The typical method for strapping your heels involves applying tape in a specific way to provide support and reduce strain. Here's how:
-
Apply the Center Piece: Position the center of a strip of tape directly under the heel. Apply it with maximum stretch. This piece provides initial support.
-
Apply the First Tape Strip: Starting from one side of the heel (where the center piece ends), apply the tape along the side of the Achilles tendon. Use a stretching motion as you apply. The tape should run upwards along the back of your leg.
-
Apply the Second Tape Strip: Overlap the first strip of tape by approximately 1 cm (about 0.4 inches). Apply it in the same way, stretching the tape and directing it along the side of the Achilles tendon. This provides additional support and reinforcement.
-
Secure and Finish: Gently rub the tapes together to ensure they adhere well to the skin and to each other. This helps to create a secure and cohesive strapping.
Important Considerations:
- Tape Type: Use athletic tape specifically designed for taping and strapping.
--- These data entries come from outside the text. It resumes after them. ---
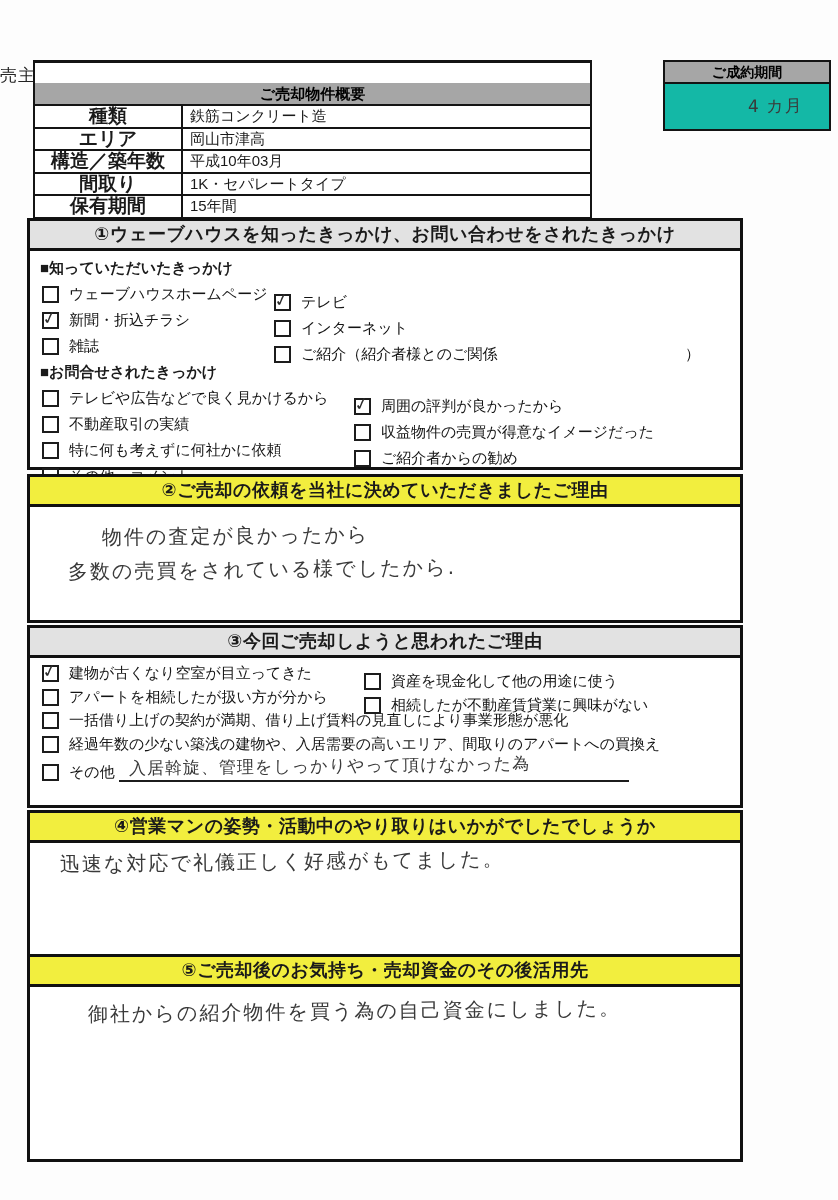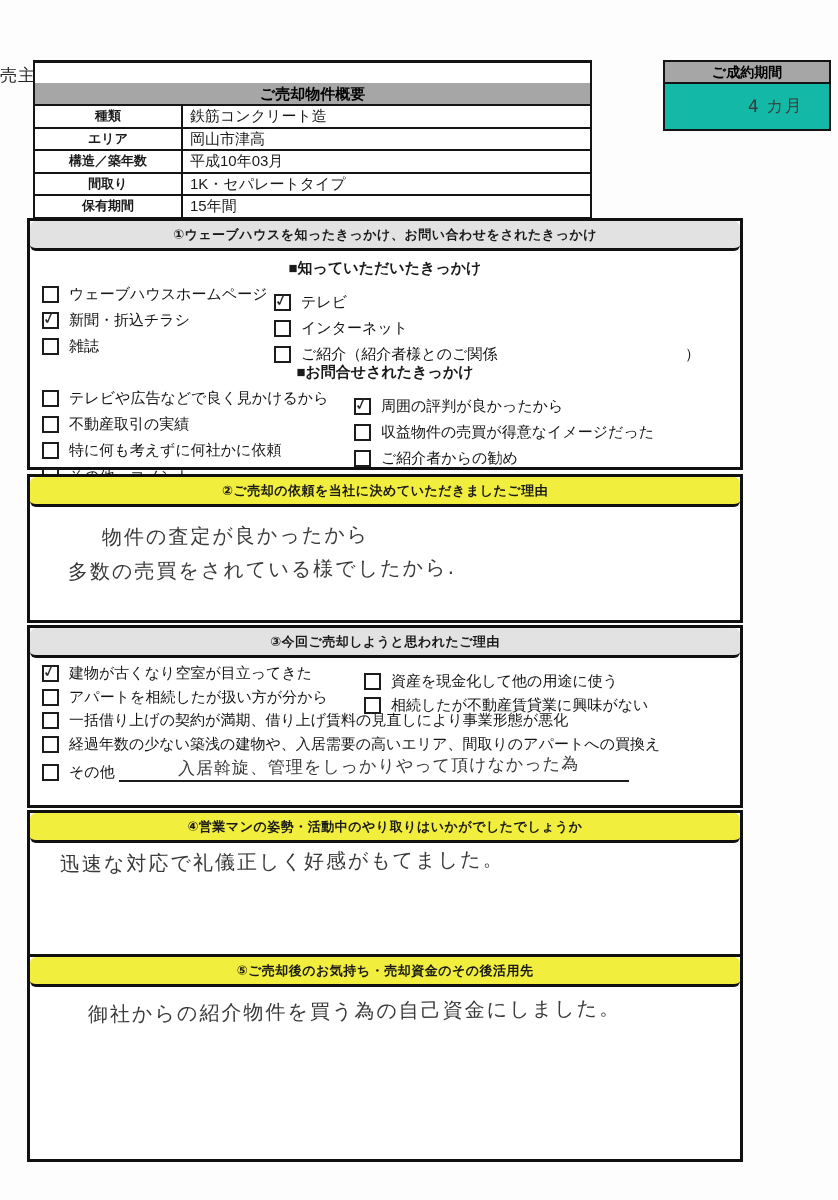"種類" .prop-label { font-size: 13px -> 19px }
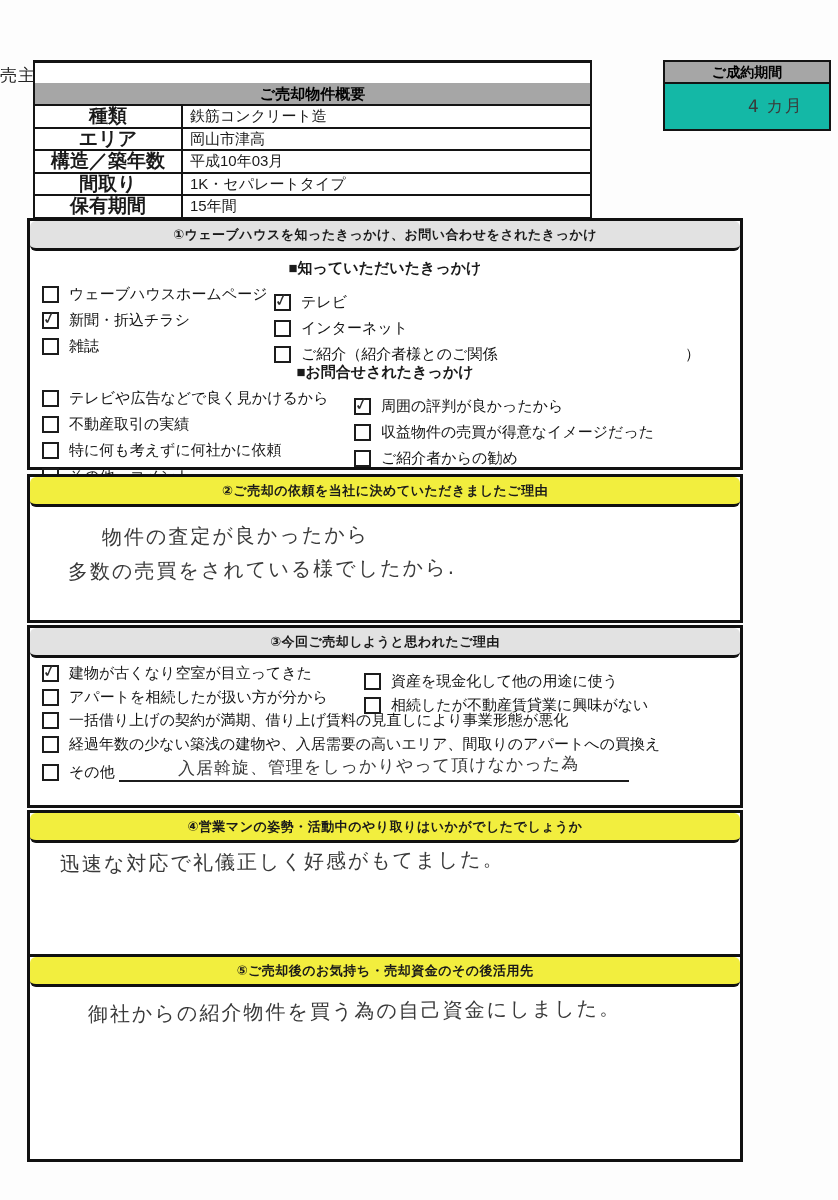"①ウェーブハウスを知ったきっかけ、お問い合わせをされたきっかけ" .sec-header { border-radius: 6px -> none; font-size: 13px -> 18px }
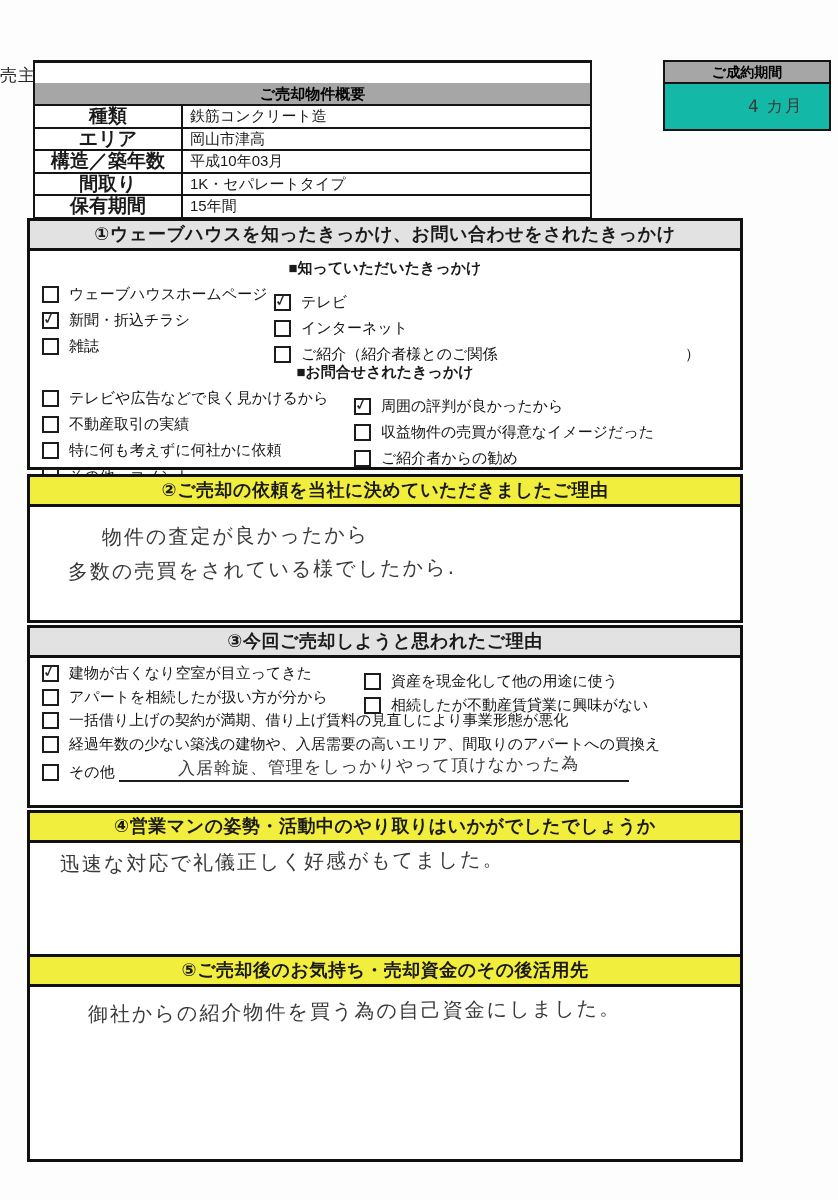"■知っていただいたきっかけ" .sec-body { text-align: center -> none }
- Skin Preparation: Ensure your skin is clean and dry before applying the tape. Shaving the area may improve adhesion and reduce irritation.
- Tension: Finding the right tension is key. Too little and the tape won't provide adequate support. Too much and it could restrict circulation or cause discomfort.
- Individual Needs: The exact taping technique can be modified based on individual needs and the specific injury or condition being addressed. Consulting with a physiotherapist or athletic trainer is recommended for personalized guidance.
- Removing the Tape: Remove the tape carefully to avoid skin irritation. Adhesive remover can be helpful.